- 18. yüzyıldan itibaren, ötekilik ve farklılık fikri, sömürgeleştirilen ülkelerin ve tebaa konumundaki halklarının ikincil statüsünü tanımlamak için emperyalist bakış tarafından üretilmiştir. Geçmişte sömürgeleştirilen ülkelerin Batı toplumlarıyla eşit statüye kavuşma çabaları olarak karakterize edilen post-kolonyal ya da post-emperyal kavramı küreselleşme ile yakından ilgilidir ve bu süreç devam etmektedir.
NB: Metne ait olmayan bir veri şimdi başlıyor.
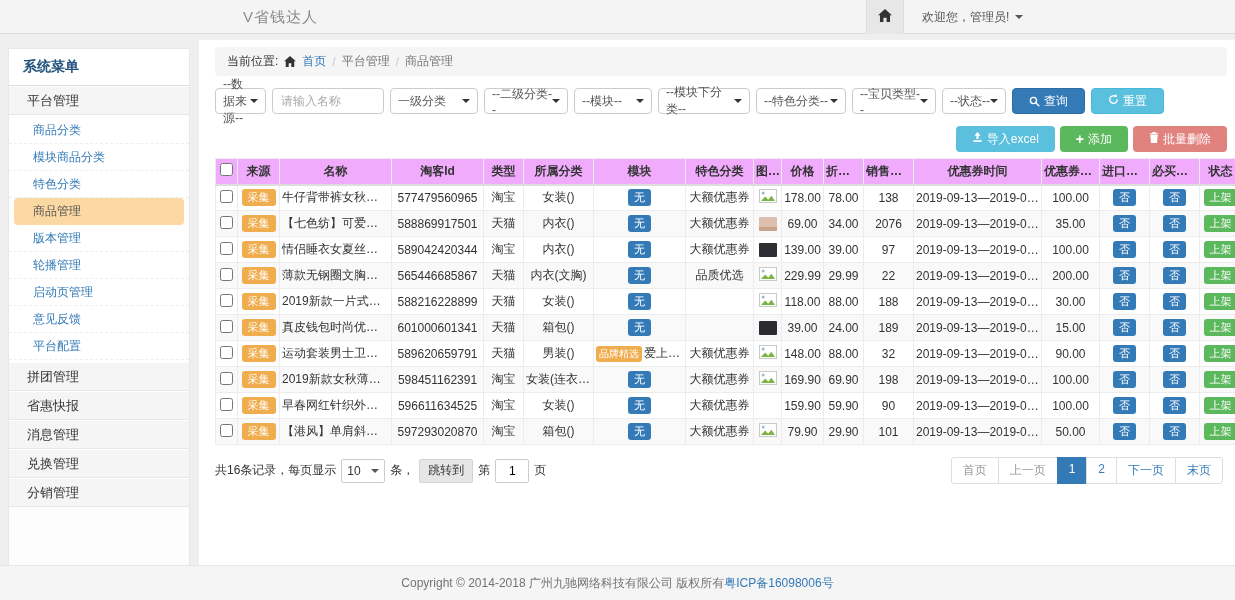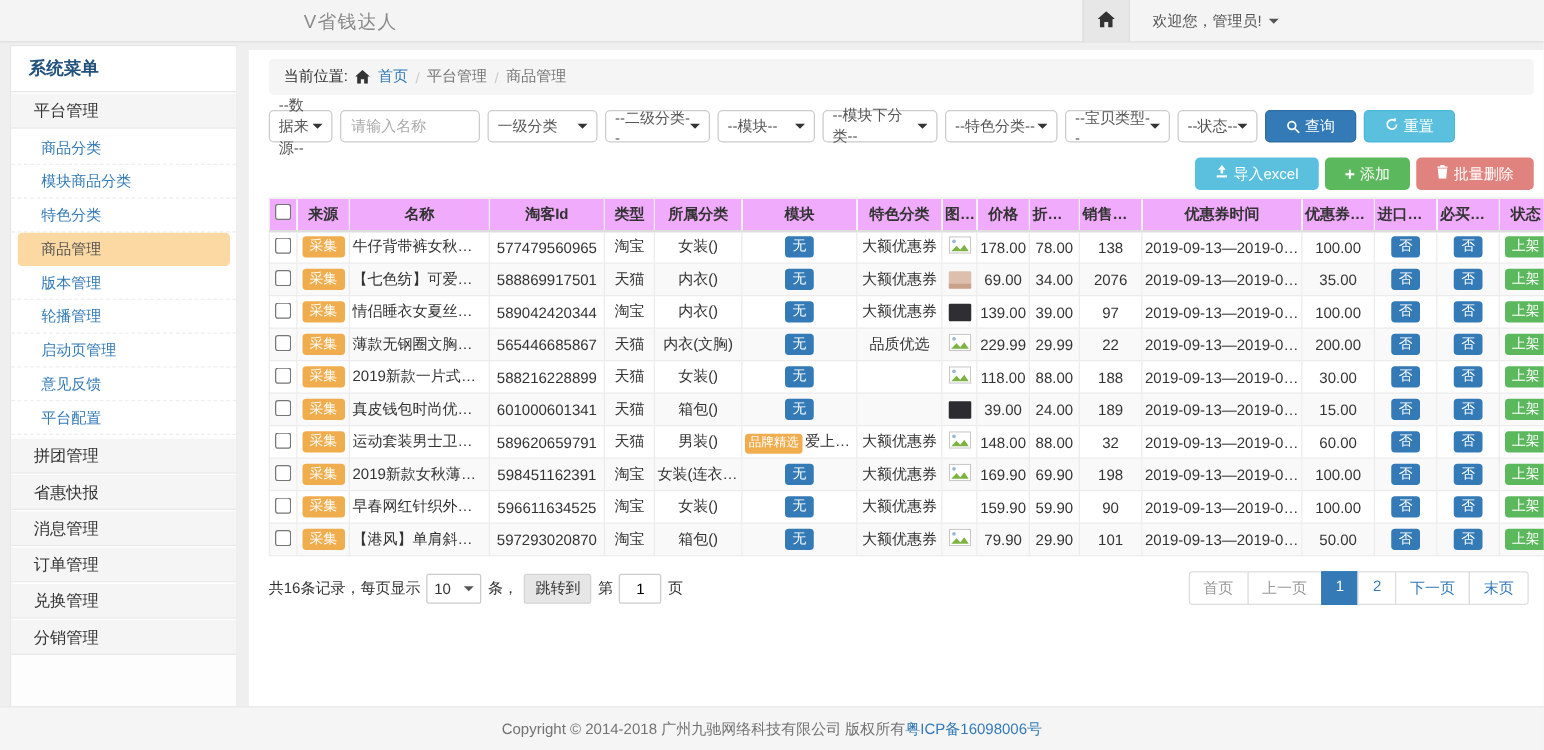--- a/index.html
+++ b/index.html
@@ -11,21 +11,21 @@
     font-size: 12px; color: #333;
   }
   
   .top-header { position:absolute; top:0; left:0; right:0; height:34px; background:#f4f4f4; border-bottom:1px solid #ddd; z-index:4; }
   .app-title { position:absolute; left:243px; top:8px; font-size:15px; color:#8a8a8a; letter-spacing:1px; }
   .header-right { position:absolute; left:866px; top:0; height:34px; display:flex; align-items:center; }
   .home-btn { width:38px; height:34px; background:#e7e7e7; border-left:1px solid #ddd; border-right:1px solid #ddd; display:flex; align-items:center; justify-content:center; cursor:pointer; }
   .welcome { margin-left:18px; color:#555; cursor:pointer; display:flex; align-items:center; gap:6px; }
   .caret-down { width:0; height:0; border-left:4px solid transparent; border-right:4px solid transparent; border-top:4px solid #555; display:inline-block; }
   
-  .sidebar { position:absolute; left:8px; top:36px; width:182px; bottom:0; background:#fdfdfd; border:1px solid #e7e7e7; z-index:1; overflow:hidden; }
+  .sidebar { position:absolute; left:8px; top:48px; width:182px; bottom:0; background:#fdfdfd; border:1px solid #e7e7e7; z-index:1; overflow:hidden; }
   .sb-title { color:#23527c; font-weight:bold; font-size:14px; padding:9px 14px; border-bottom:1px solid #ddd; background:#fff; }
   .sb-top { height:29px; line-height:28px; padding:0 18px; background:#f5f5f5; border-bottom:1px solid #e7e7e7; border-top:1px solid #fff; font-size:13px; color:#333; cursor:pointer; }
   .sb-sub { background:#fff; padding:2px 0; }
   .sb-subitem { height:27px; line-height:26px; padding:0 24px; color:#337ab7; font-size:12px; border-bottom:1px dashed #eee; cursor:pointer; }
   .sb-subitem.active { background:#fcd9a2; color:#555; border-radius:4px; margin:0 5px; padding:0 19px; border-bottom:1px dashed transparent; }
   
   .main { position:absolute; left:199px; top:40px; right:0; bottom:35px; background:#fff; padding:7px 8px 0 16px; z-index:2; }
   .breadcrumb { background:#f5f5f5; border-radius:4px; padding:6px 12px; color:#777; display:flex; align-items:center; gap:6px; }
   .breadcrumb .bc-prefix { color:#333; }
   .breadcrumb .bc-home { color:#337ab7; cursor:pointer; }
@@ -106,21 +106,20 @@
         <div class="sb-subitem active">商品管理</div>
         <div class="sb-subitem">版本管理</div>
         <div class="sb-subitem">轮播管理</div>
         <div class="sb-subitem">启动页管理</div>
         <div class="sb-subitem">意见反馈</div>
         <div class="sb-subitem">平台配置</div>
       </div>
       <div class="sb-top">拼团管理</div>
       <div class="sb-top">省惠快报</div>
       <div class="sb-top">消息管理</div>
-      <div class="sb-top">订单管理</div>
       <div class="sb-top">兑换管理</div>
       <div class="sb-top">分销管理</div>
     </div>
 </div>
 
 <div class="main">
 
   <div class="breadcrumb">
     <span class="bc-prefix">当前位置:</span>
     <span style="display:inline-flex;">
@@ -386,21 +385,21 @@
           <td>大额优惠券</td>
           <td><span><svg width="18" height="14" viewBox="0 0 18 14">
                 <rect x="0.5" y="0.5" width="17" height="13" fill="#fff" stroke="#c9c9c9"></rect>
                 <circle cx="4.2" cy="4" r="1.5" fill="#9db8d2"></circle>
                 <path d="M2 12l4.2-4.5 3 3.2 3.2-4 3.6 5.3z" fill="#7cb342"></path>
               </svg></span></td>
           <td>148.00</td>
           <td>88.00</td>
           <td>32</td>
           <td>2019-09-13—2019-09-15</td>
-          <td>60.00</td>
+          <td>90.00</td>
           <td><span class="badge b-blue">否</span></td>
           <td><span class="badge b-blue">否</span></td>
           <td><span class="badge b-green">上架</span></td>
         </tr>
         <tr>
           <td><input type="checkbox" style=""></td>
           <td><span class="badge b-orange">采集</span></td>
           <td>2019新款女秋薄款...</td>
           <td>598451162391</td>
           <td>淘宝</td>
- 1820’li yıllarda Hegel, Afrika’yı doğanın tutsağı, zamanın durmuş olduğu, evrensel tarihe girmemiş bir kıta olarak tanıtır. Bu tanım, Avrupa toplumlarını doğaya boyun eğmekten kurtulmuş, yani tarihi toplumlar olarak niteler.
- Afrikalı önemli kuramcı Achille Mbembe’ye göre Modern çağda Afrika, Avrupa’nın “Büyük Öteki”si olmuştur. Bu kıta, Batı’nın kendi bilinçaltına ulaşmasını ve kamusal olarak öznelliğinin farkına varmasını sağlayan aracıdır. Avrupalı bireyin özne olma şartı, Afrikalı bireyin, hayvanlıkla insanlık arasında bir yerlerde kısılıp kalmış, özne olmayan bir halde kalmasıdır. Sömürgeleştirme ve özneleştirme birlikte düşünülmesi gereken iki süreçtir.
- Batılı olmayan sanat, 20. yüzyılın başlarında Batılı Avangard sanat üzerinde önemli bir etki yaratmıştı. Sömürgeciliğin bir sonucu olarak, sömürgelerden Batı’ya akan objeler, sanatçıların stüdyolarında, etnografik ve antropolojik koleksiyonlarda yer buldu. Bu objeler, orijinal bağlamları ve amaçlarından kopuk, primitif olarak değerlendirildiler. Primitif kavramı, negatif anlamda kullanıldı. O dönemde Batılı olmayan kültürler öteki olarak görülmüş, Avrupalı değerlerin ve anlayışın dışında kabul edilmiştir.
- Global değişim ve kültürel farkındalık hakkında daha geniş değerleri ve fikirleri kucaklamak Postmodernizm ile başladı. Sanat ve kültür tarihlerinin değerlendirilmeleri, Avrupa merkezli bakış açılarını sorgulama ve daha önce ötekileştirilen sömürgecilik öncesi ve sonrası kültürleri, egemen Batılı fikirler ve değerler üzerinden değil, kendi başlarına değerlendirilmesi gerektiği kabul gördü. Sanat eserini, kendi kültüründeki köklerini göz önünde bulundurarak değerlendirmenin uygun olduğu düşünülür oldu.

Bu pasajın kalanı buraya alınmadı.